» PROBLEM DETAILS:
If a line below falls between the line with "margin-left: none ->" and the line with "top: 172px ->", or is one of those two, output it exactly; output nothing else and no pictures.

» EXTRACTED DATA:
════════════════

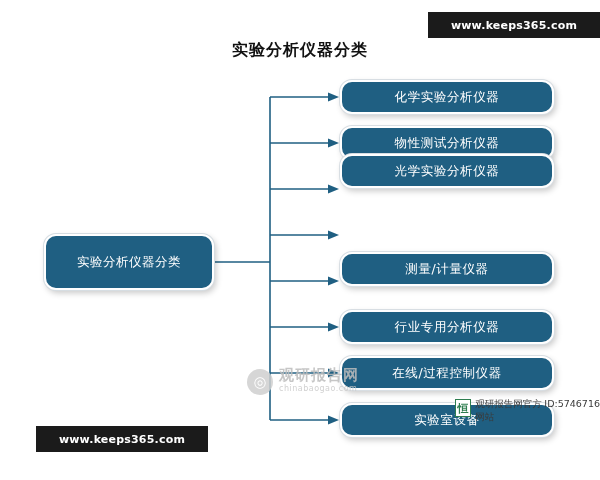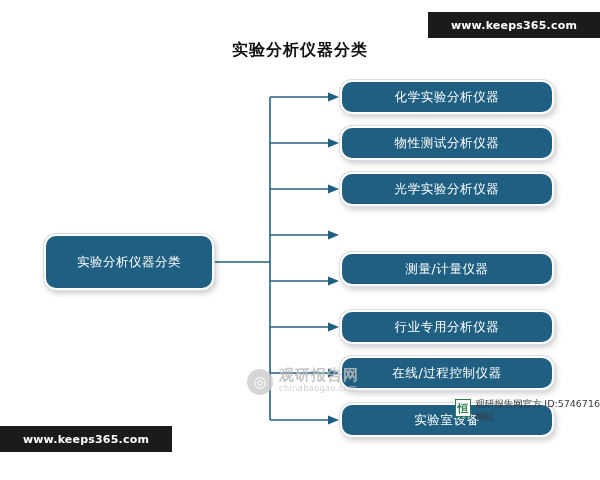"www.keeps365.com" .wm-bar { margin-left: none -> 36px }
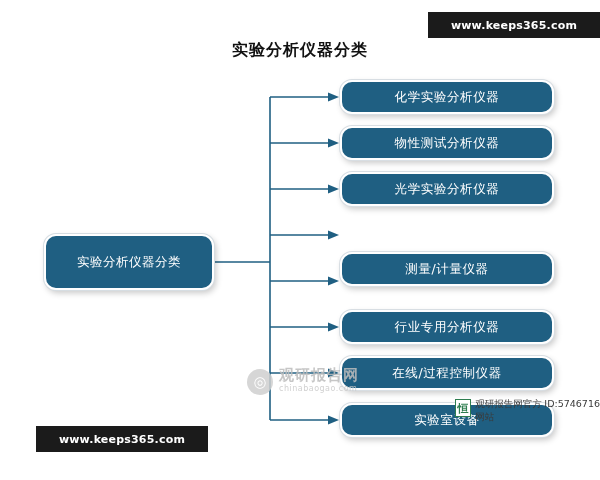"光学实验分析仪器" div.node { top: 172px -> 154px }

════════════════

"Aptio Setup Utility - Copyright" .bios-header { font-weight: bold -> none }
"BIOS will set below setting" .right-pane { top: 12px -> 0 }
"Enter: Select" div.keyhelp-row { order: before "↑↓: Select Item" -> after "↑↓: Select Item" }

════════════════

» OUTPUT FOR THIS TASK:
"www.keeps365.com" .wm-bar { margin-left: none -> 36px }
"光学实验分析仪器" div.node { top: 172px -> 154px }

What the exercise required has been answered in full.